Edit difference data:

========

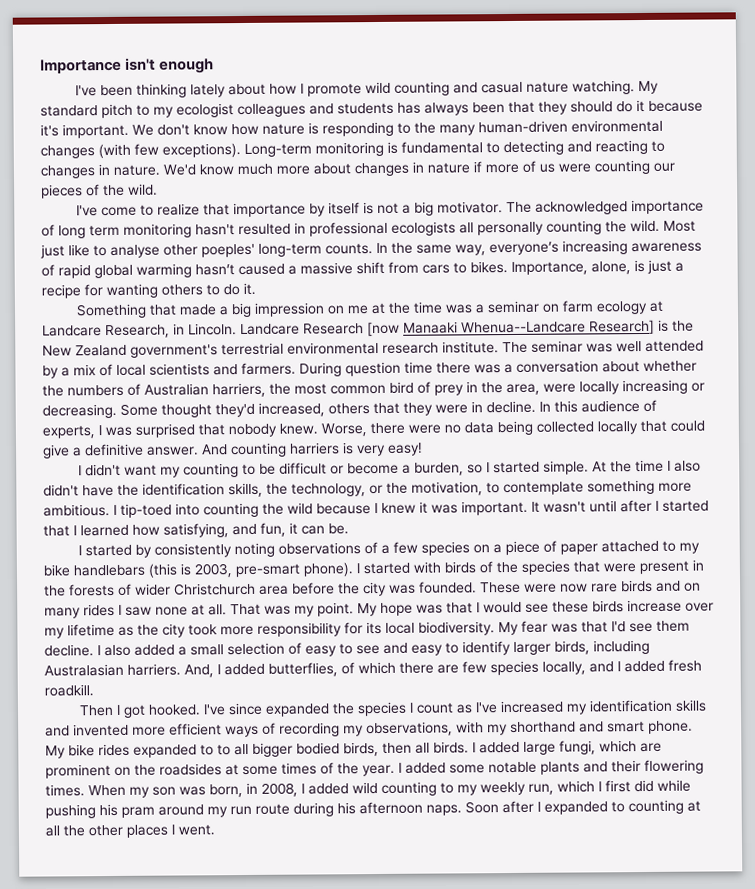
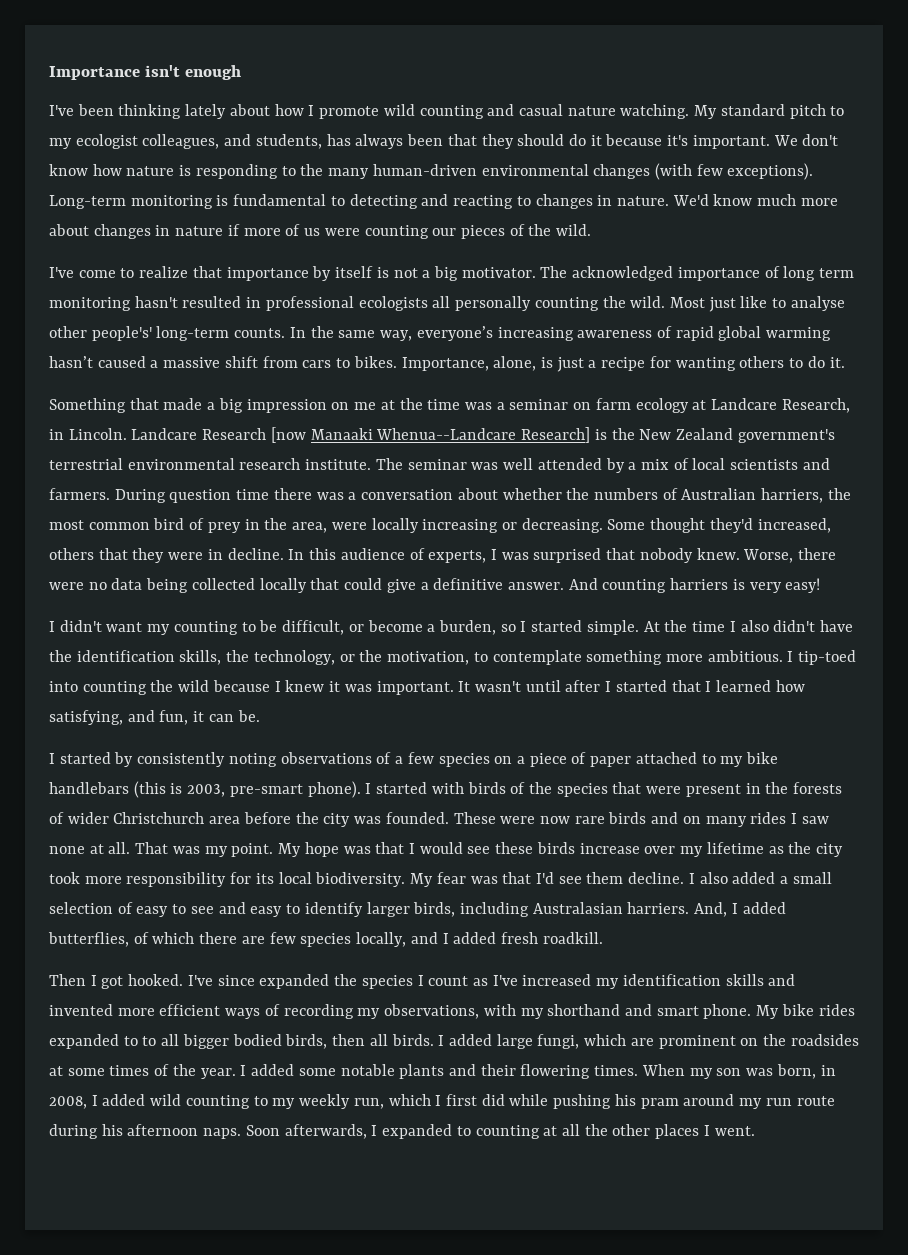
[237,102,394,118] colleagues and students -> [142,134,322,149] colleagues, and students,
[201,243,255,258] poeples' -> [91,326,152,341] people's'
[278,462,327,475] difficult -> [282,620,345,635] difficult,
[502,800,534,814] after -> [284,1124,367,1139] afterwards,

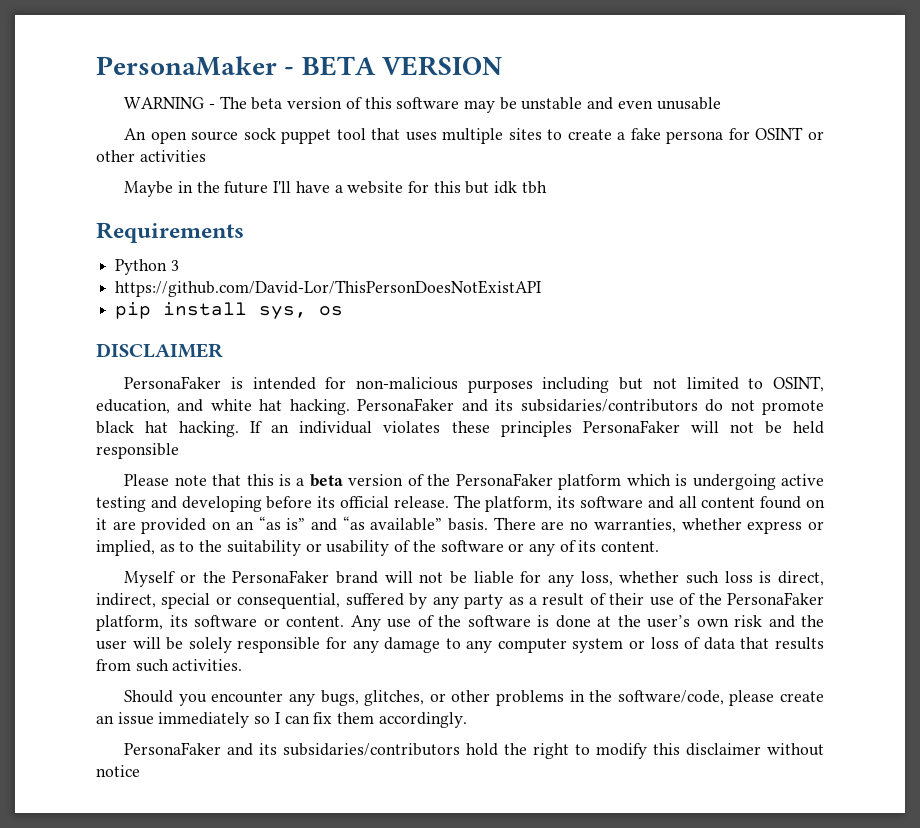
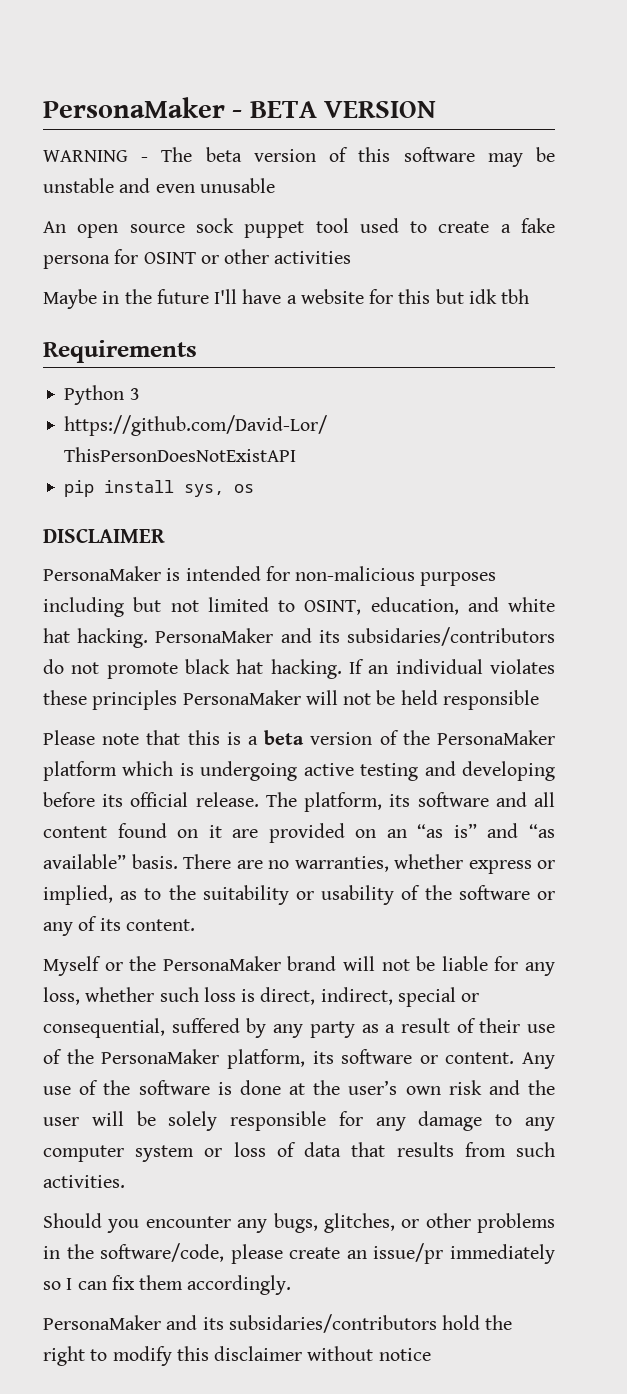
[371,128,542,144] that uses multiple sites -> [359,218,399,233] used
[124,376,222,389] PersonaFaker -> [43,566,161,581] PersonaMaker
[357,398,455,411] PersonaFaker -> [155,628,274,643] PersonaMaker
[582,420,680,433] PersonaFaker -> [182,690,301,705] PersonaMaker
[455,473,553,486] PersonaFaker -> [436,730,555,745] PersonaMaker
[232,570,330,583] PersonaFaker -> [162,956,281,971] PersonaMaker
[727,592,824,605] PersonaFaker -> [101,1049,220,1064] PersonaMaker
[117,712,154,725] issue -> [373,1243,444,1264] issue/pr
[124,742,222,755] PersonaFaker -> [43,1315,161,1330] PersonaMaker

========

▶ _Task to carry out_:
Where the records above contain a line with "[371,128,542,144] that uses", repeat that line and each later line through the end, exactly, and nothing more.

▶ _Written response_:
[371,128,542,144] that uses multiple sites -> [359,218,399,233] used
[124,376,222,389] PersonaFaker -> [43,566,161,581] PersonaMaker
[357,398,455,411] PersonaFaker -> [155,628,274,643] PersonaMaker
[582,420,680,433] PersonaFaker -> [182,690,301,705] PersonaMaker
[455,473,553,486] PersonaFaker -> [436,730,555,745] PersonaMaker
[232,570,330,583] PersonaFaker -> [162,956,281,971] PersonaMaker
[727,592,824,605] PersonaFaker -> [101,1049,220,1064] PersonaMaker
[117,712,154,725] issue -> [373,1243,444,1264] issue/pr
[124,742,222,755] PersonaFaker -> [43,1315,161,1330] PersonaMaker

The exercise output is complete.